| Action item |
Repeat exactly the lines that begin at the one containing "none -> <div>2" and end at the final line of the records; include no pictures and nothing else.

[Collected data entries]
*** Block opens ***
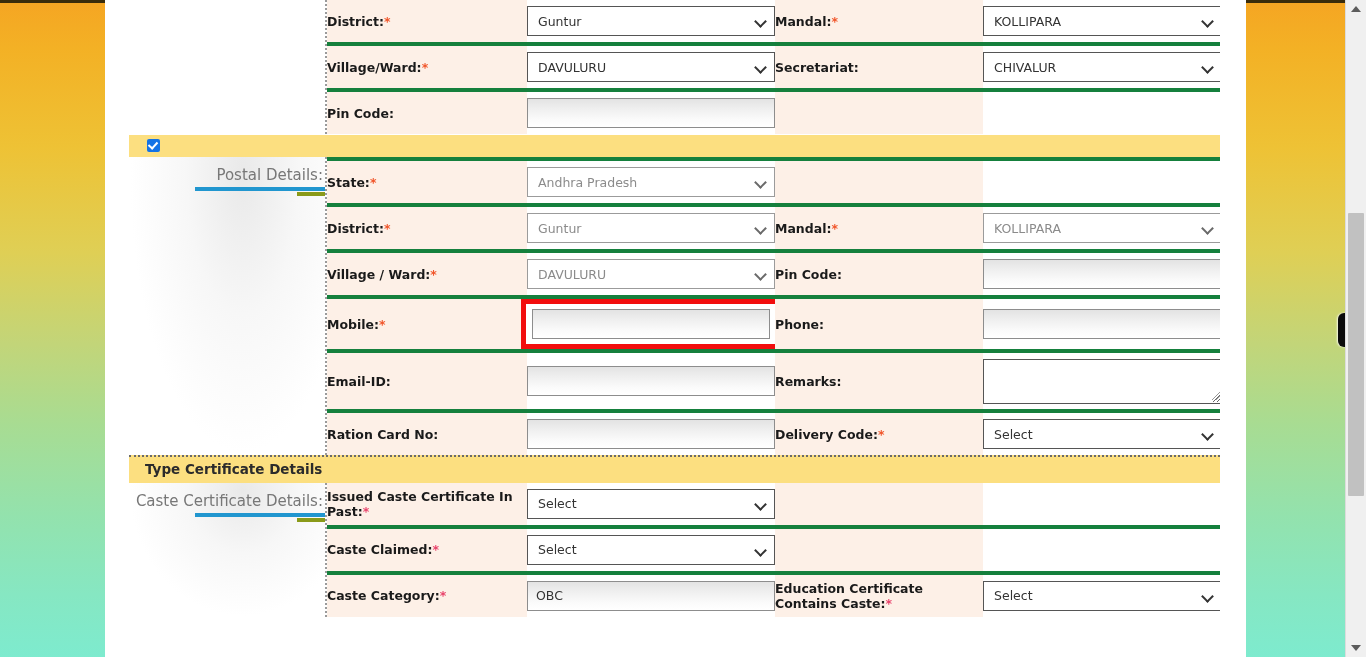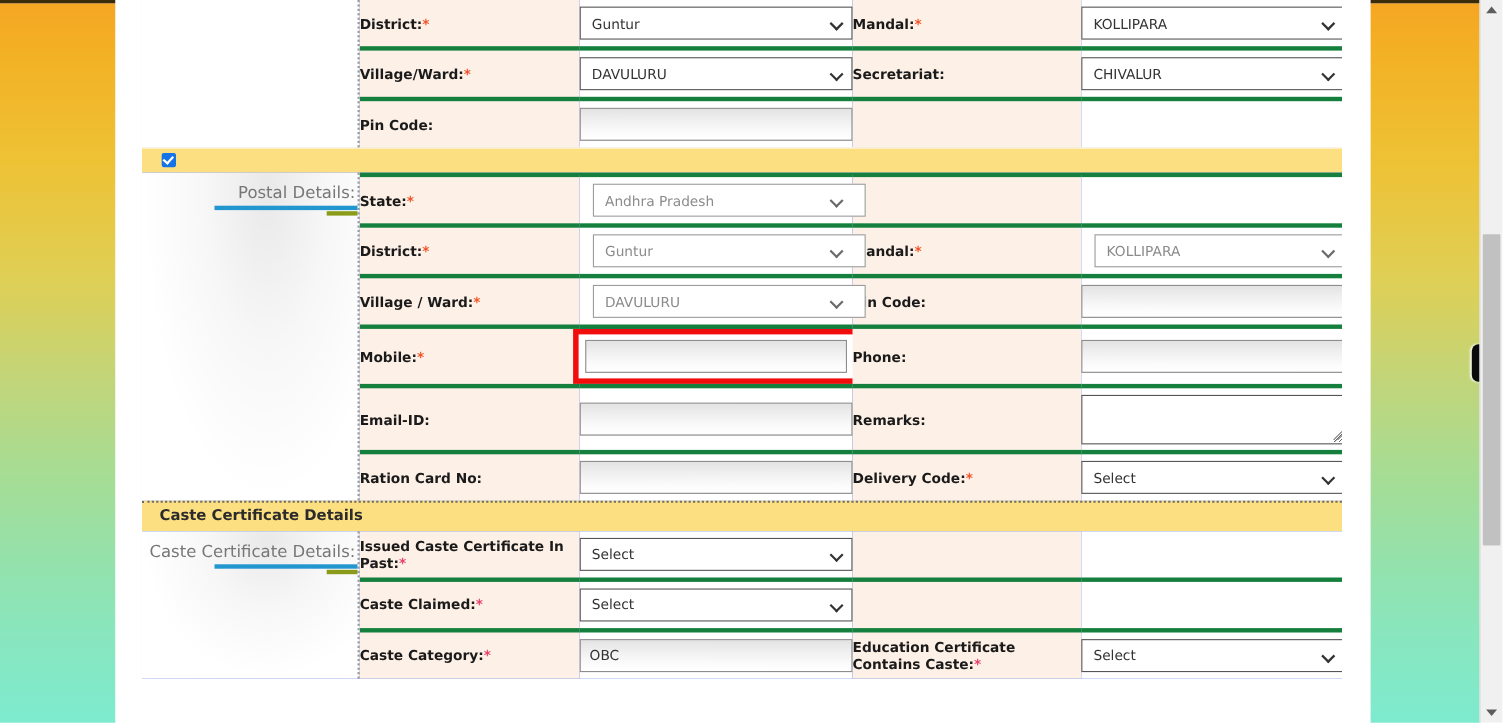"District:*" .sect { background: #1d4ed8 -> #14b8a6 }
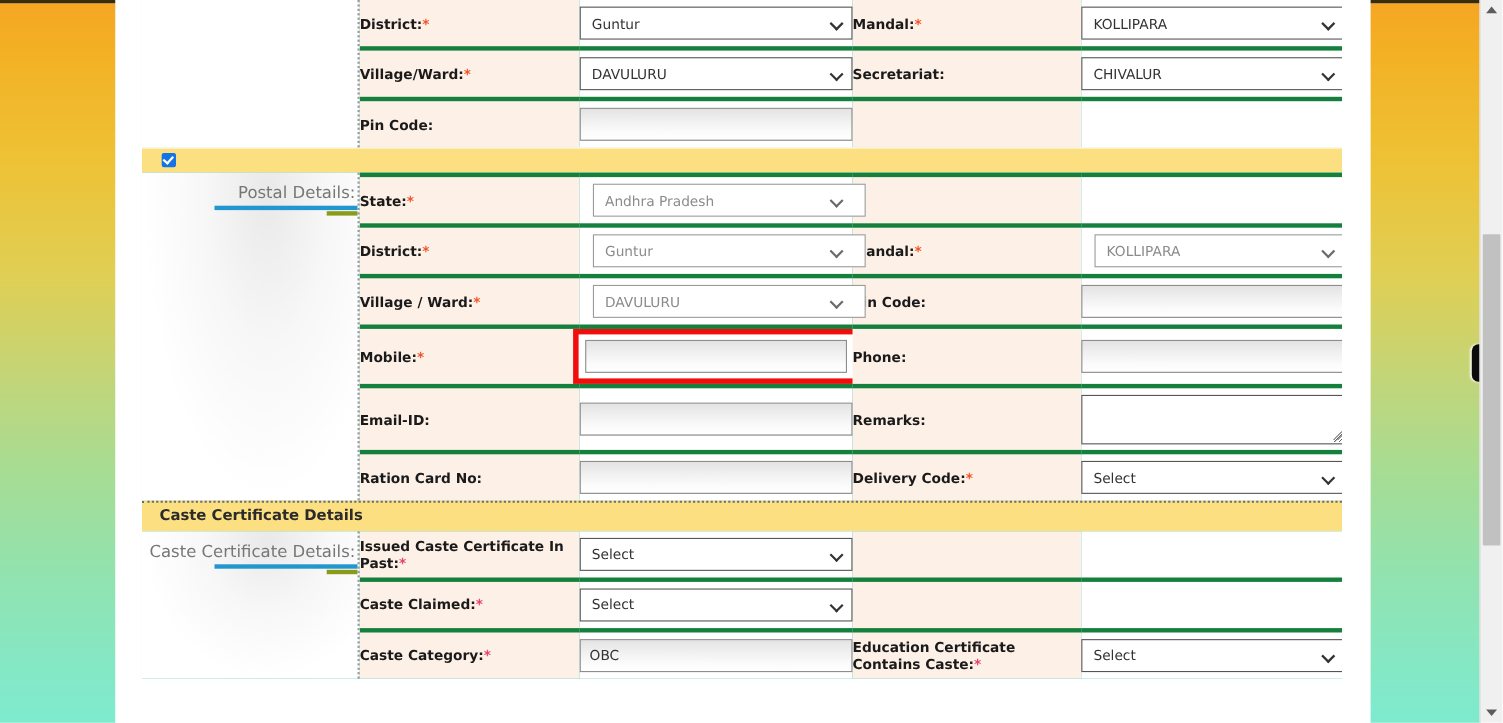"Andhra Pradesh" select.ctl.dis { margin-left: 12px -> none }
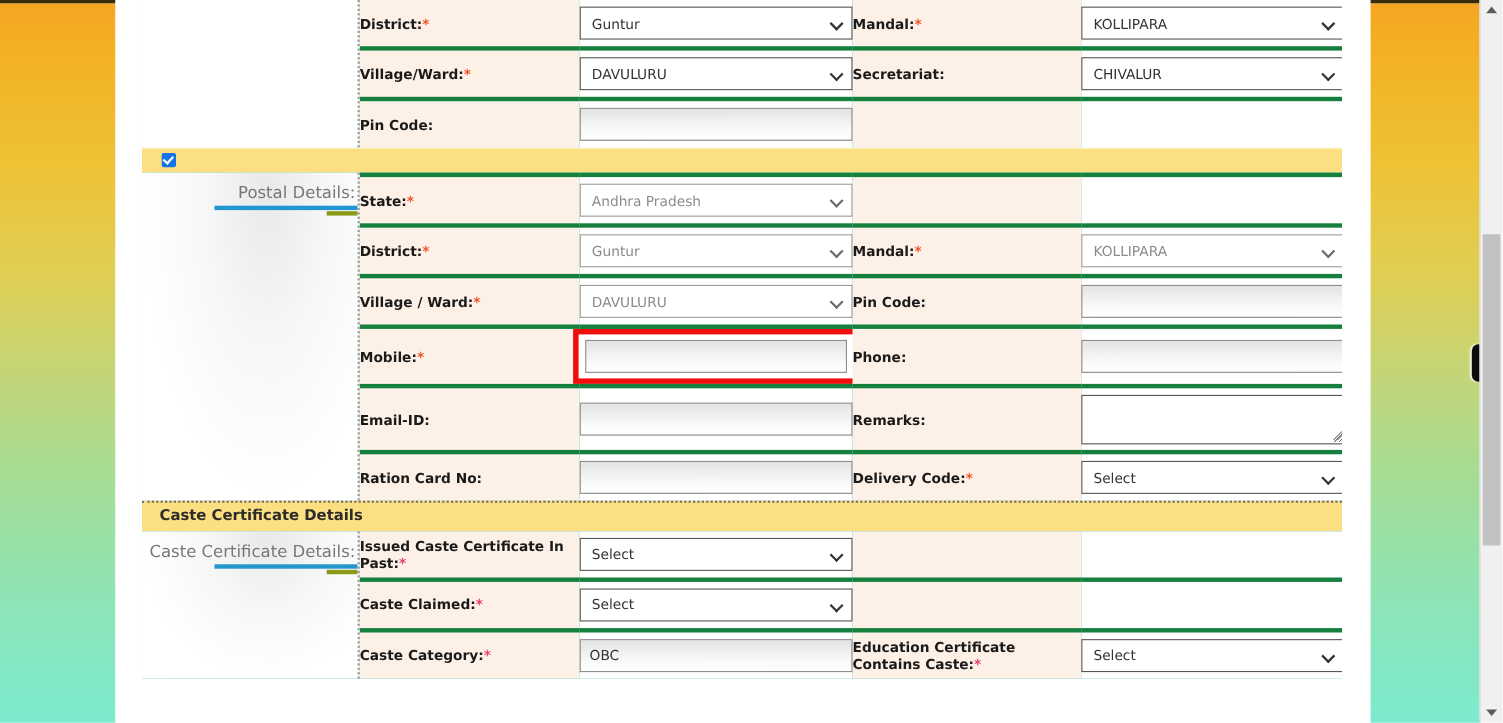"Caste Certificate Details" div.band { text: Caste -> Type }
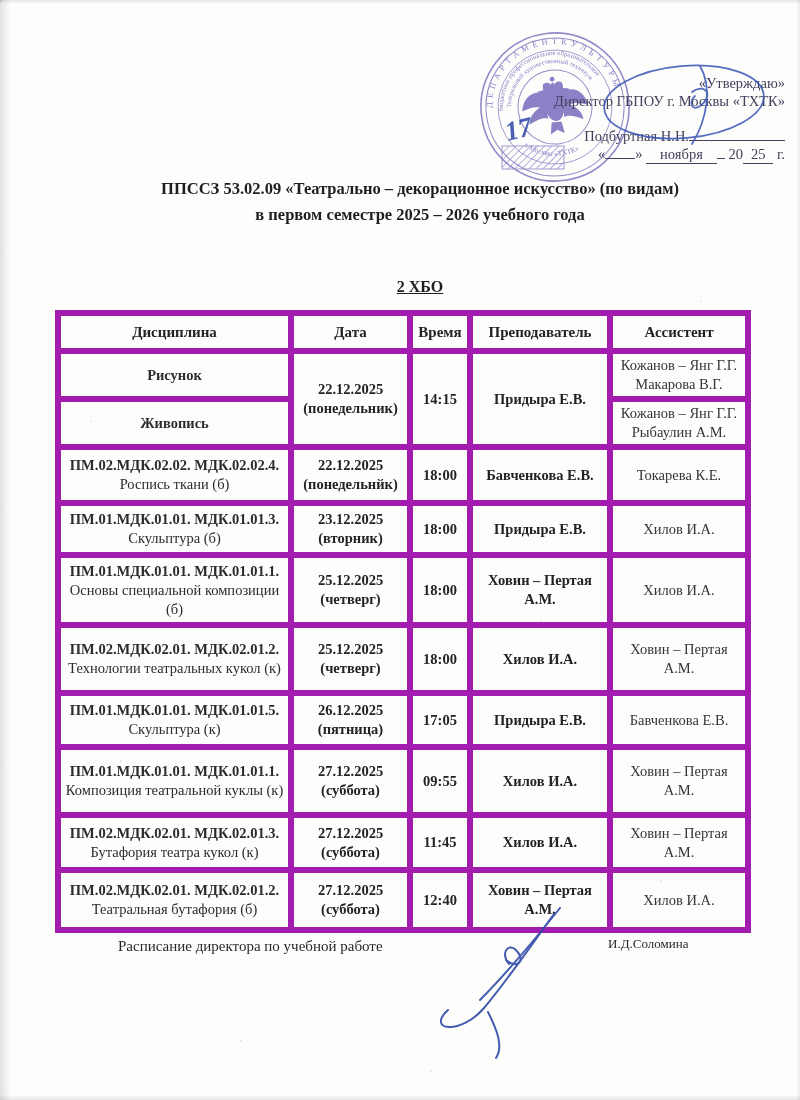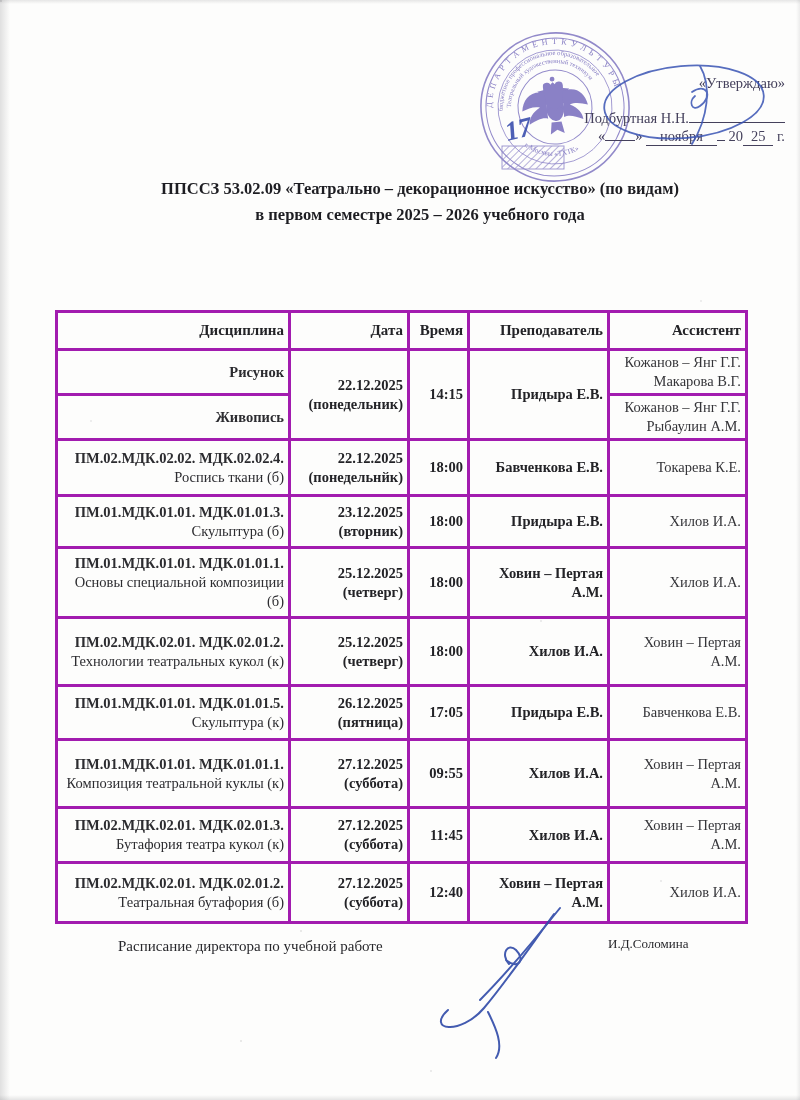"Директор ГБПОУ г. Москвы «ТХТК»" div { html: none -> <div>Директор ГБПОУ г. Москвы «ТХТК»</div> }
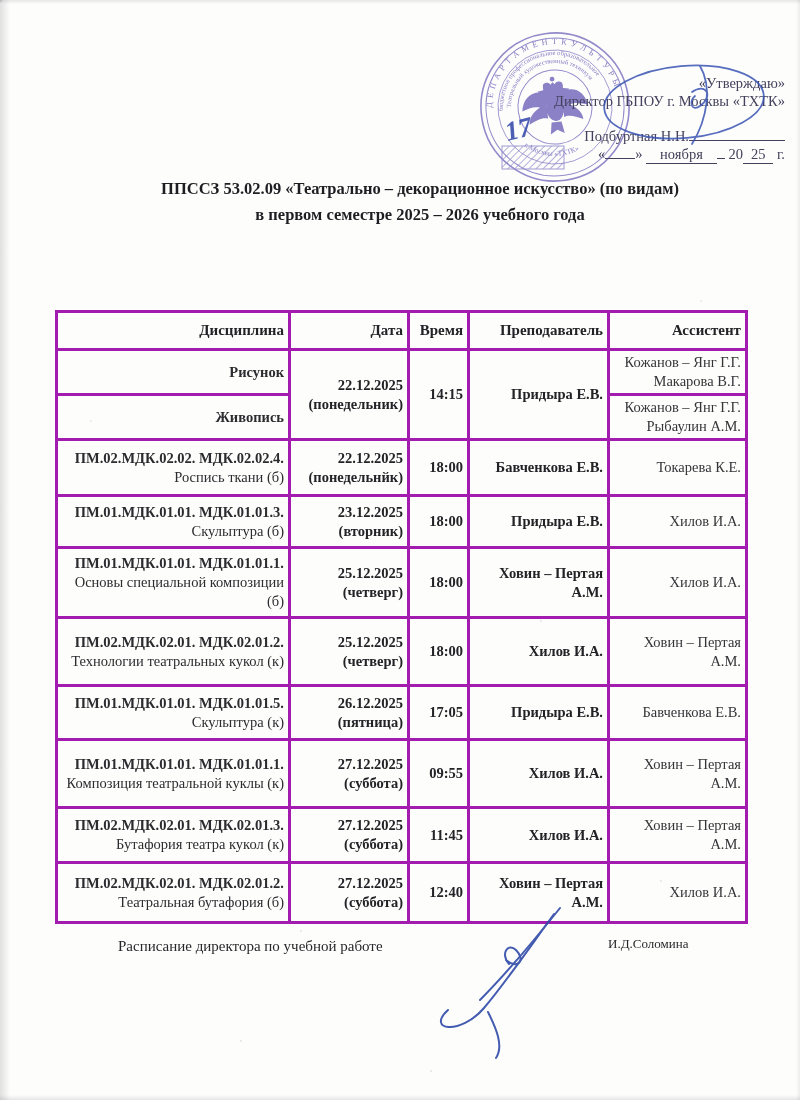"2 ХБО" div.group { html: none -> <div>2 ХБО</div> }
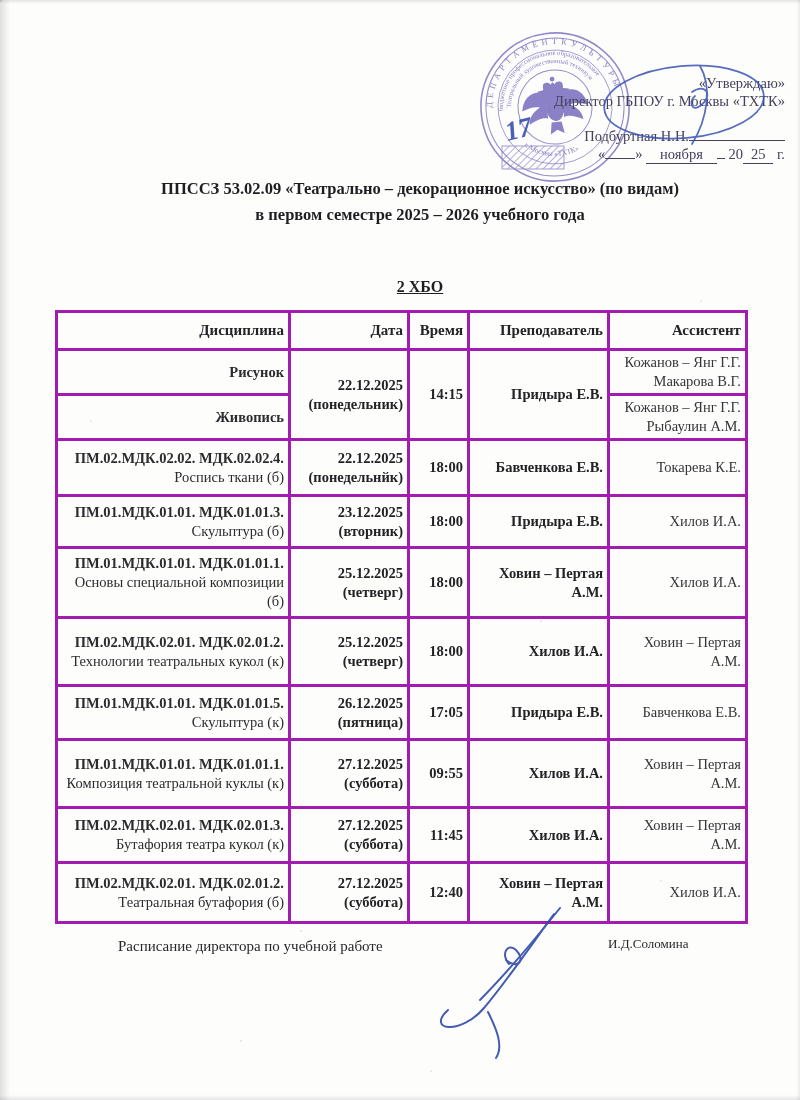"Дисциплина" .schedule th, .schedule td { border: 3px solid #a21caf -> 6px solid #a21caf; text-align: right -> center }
*** Block closes ***
| Your solution |
"2 ХБО" div.group { html: none -> <div>2 ХБО</div> }
"Дисциплина" .schedule th, .schedule td { border: 3px solid #a21caf -> 6px solid #a21caf; text-align: right -> center }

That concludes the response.